## WHAT IS EXPECTED
Write out every record below exactly, leaving the pictures out.
***
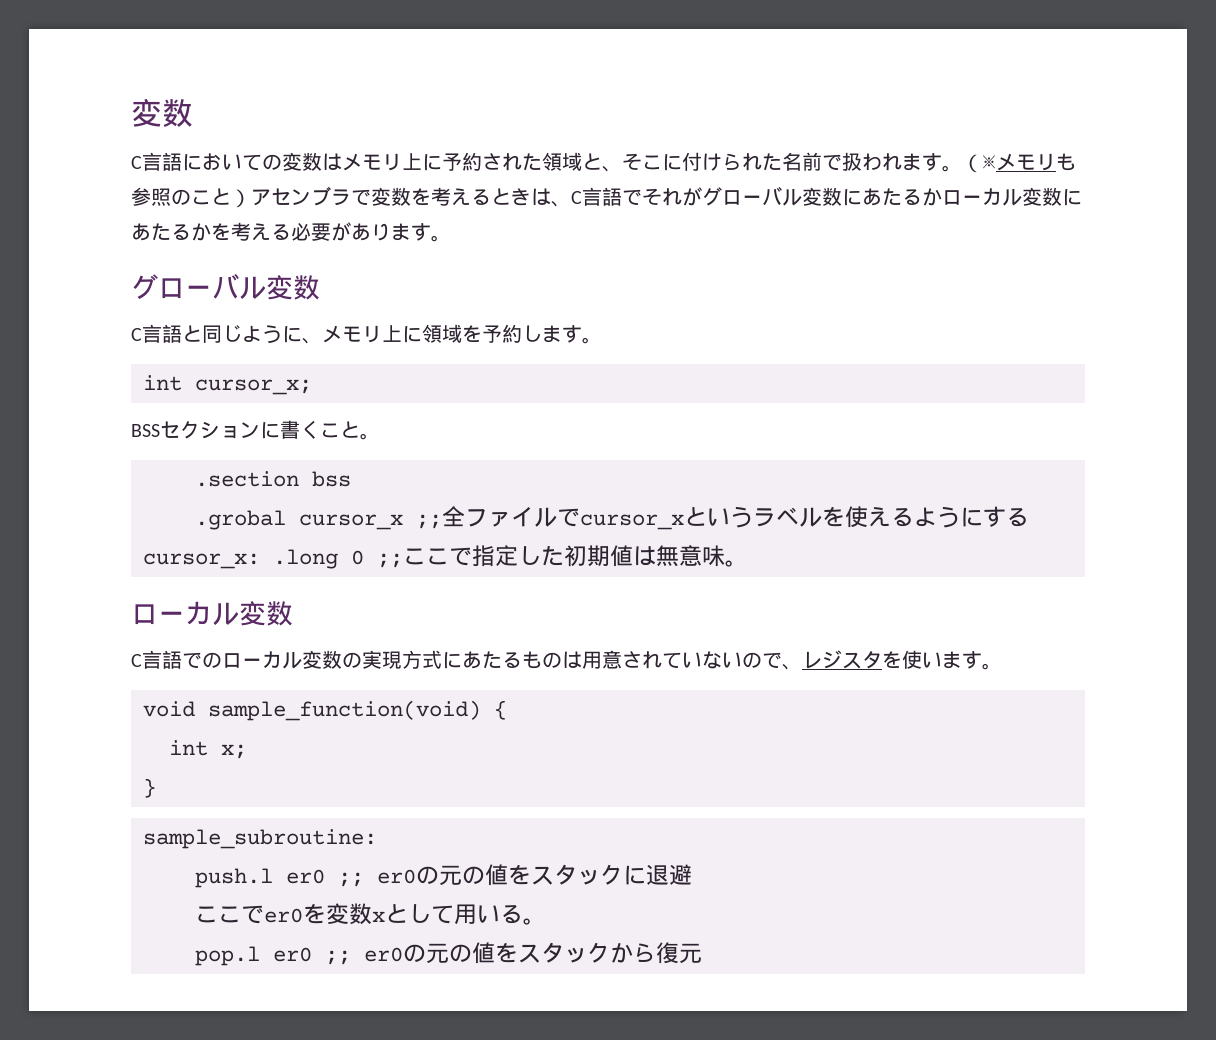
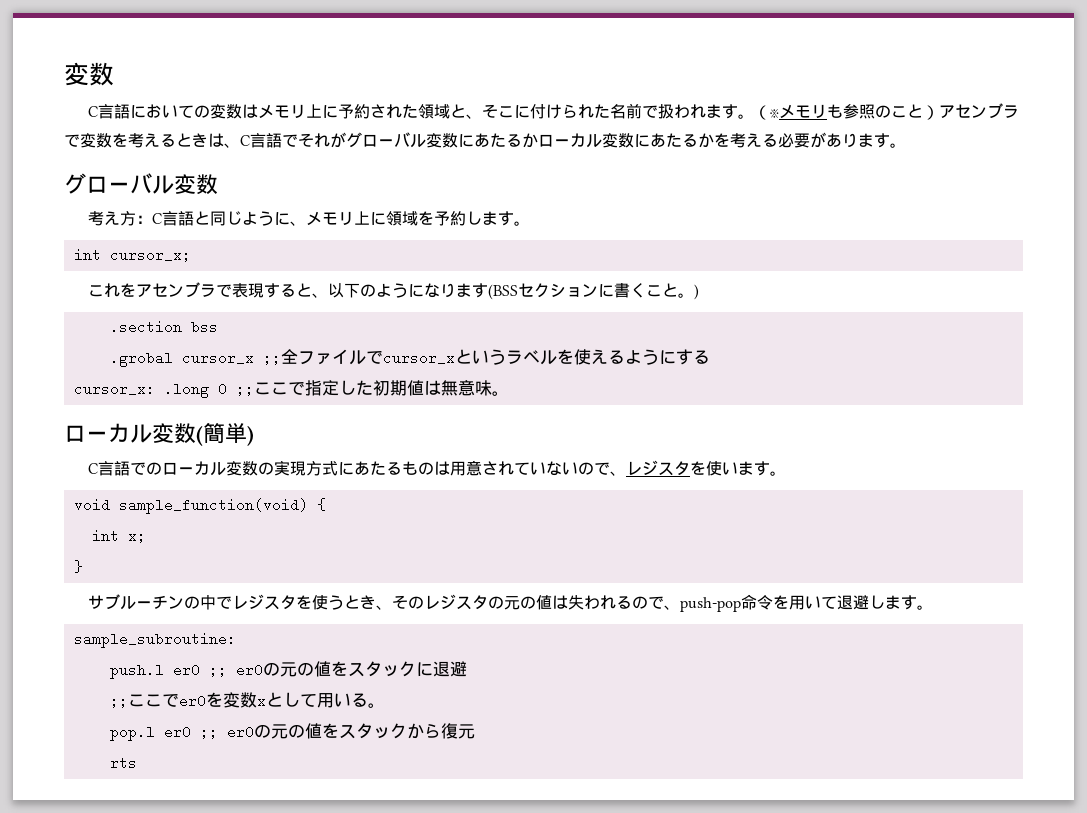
(320, 287) none -> [88,211,153,226] 考え方：
[131,424,160,437] BSS -> [88,282,519,300] これをアセンブラで表現すると、以下のようになります(BSS
(380, 436) none -> [694,284,700,300] )
(293, 613) none -> [196,423,254,446] (簡単)
(156, 788) none -> [88,594,934,612] // サブルーチンの中でレジスタを使うとき、そのレジスタの元の値は失われるので、push-pop命令を用いて退避します。
(692, 874) none -> [109,694,128,708] ;;
(702, 953) none -> [109,758,137,768] // rts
***
## FINAL ANSWER
(320, 287) none -> [88,211,153,226] 考え方：
[131,424,160,437] BSS -> [88,282,519,300] これをアセンブラで表現すると、以下のようになります(BSS
(380, 436) none -> [694,284,700,300] )
(293, 613) none -> [196,423,254,446] (簡単)
(156, 788) none -> [88,594,934,612] // サブルーチンの中でレジスタを使うとき、そのレジスタの元の値は失われるので、push-pop命令を用いて退避します。
(692, 874) none -> [109,694,128,708] ;;
(702, 953) none -> [109,758,137,768] // rts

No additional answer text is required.